:: WORK ITEM ::
Because only the count matters, report how many lines in the material hold the string "CONSTANCE" and nothing more.

++++++++++

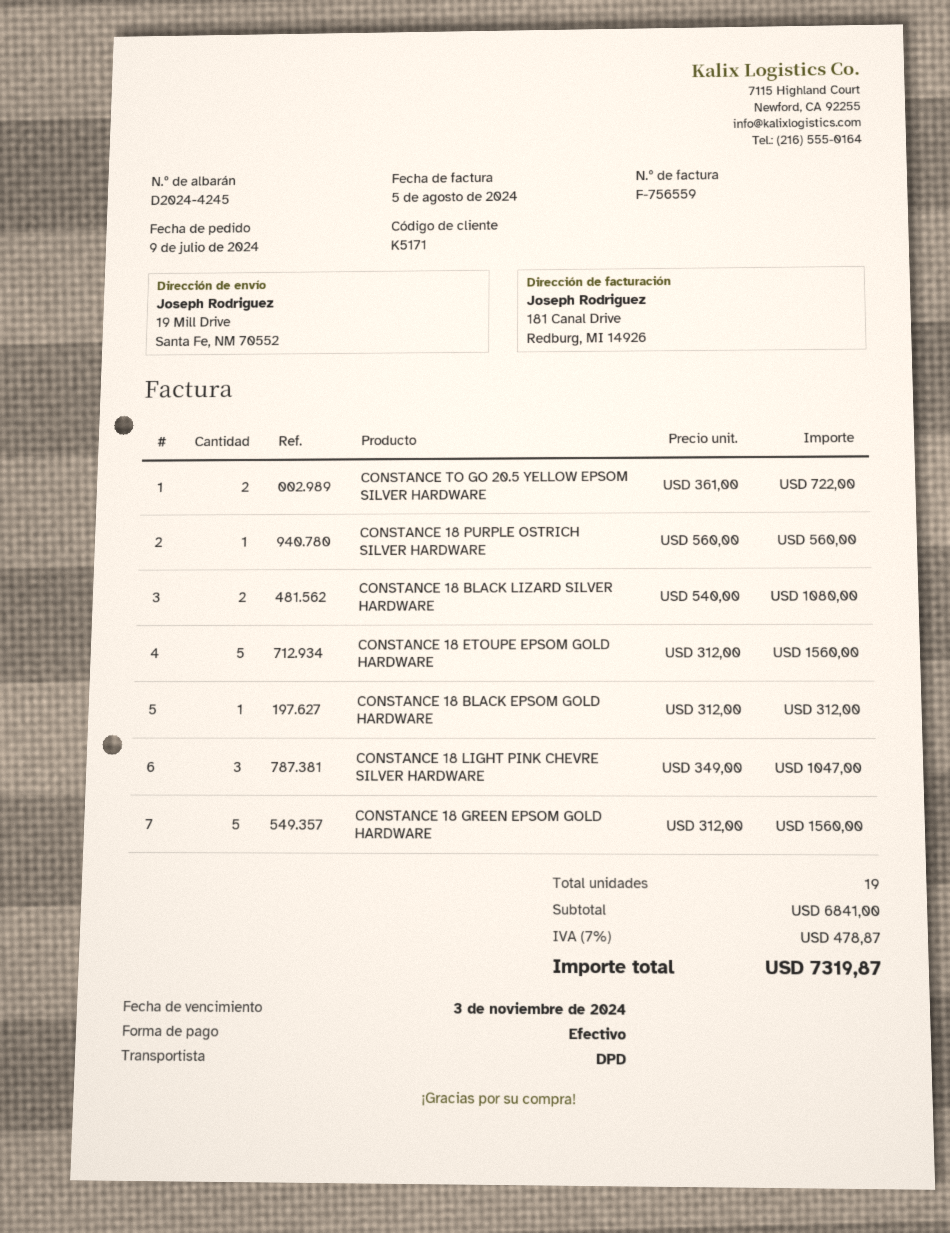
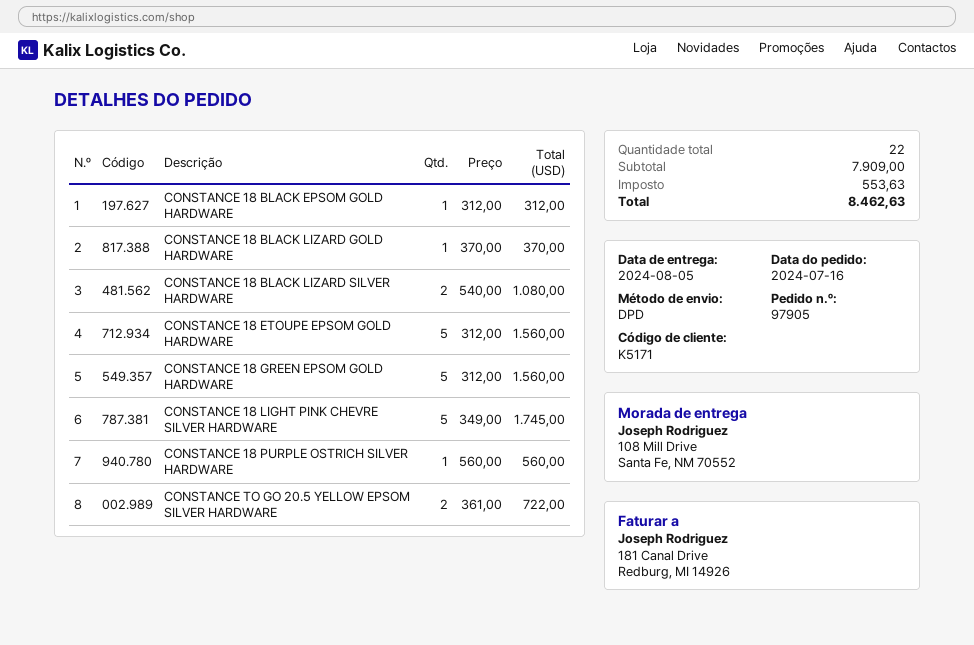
order date: 2024-07-09 -> 2024-07-16
ship to: 19 Mill Drive, Santa Fe, NM 70552 -> 108 Mill Drive, Santa Fe, NM 70552
CONSTANCE 18 LIGHT PINK CHEVRE SILVER HARDWARE: 3 x 349.00 = 1047.00 -> 5 x 349.00 = 1745.00
CONSTANCE 18 BLACK LIZARD GOLD HARDWARE: none -> 1 x 370.00 = 370.00
total quantity: 19 -> 22
subtotal: 6841.00 -> 7909.00
tax: 478.87 -> 553.63
total: 7319.87 -> 8462.63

++++++++++

:: FINISHED TASK ::
2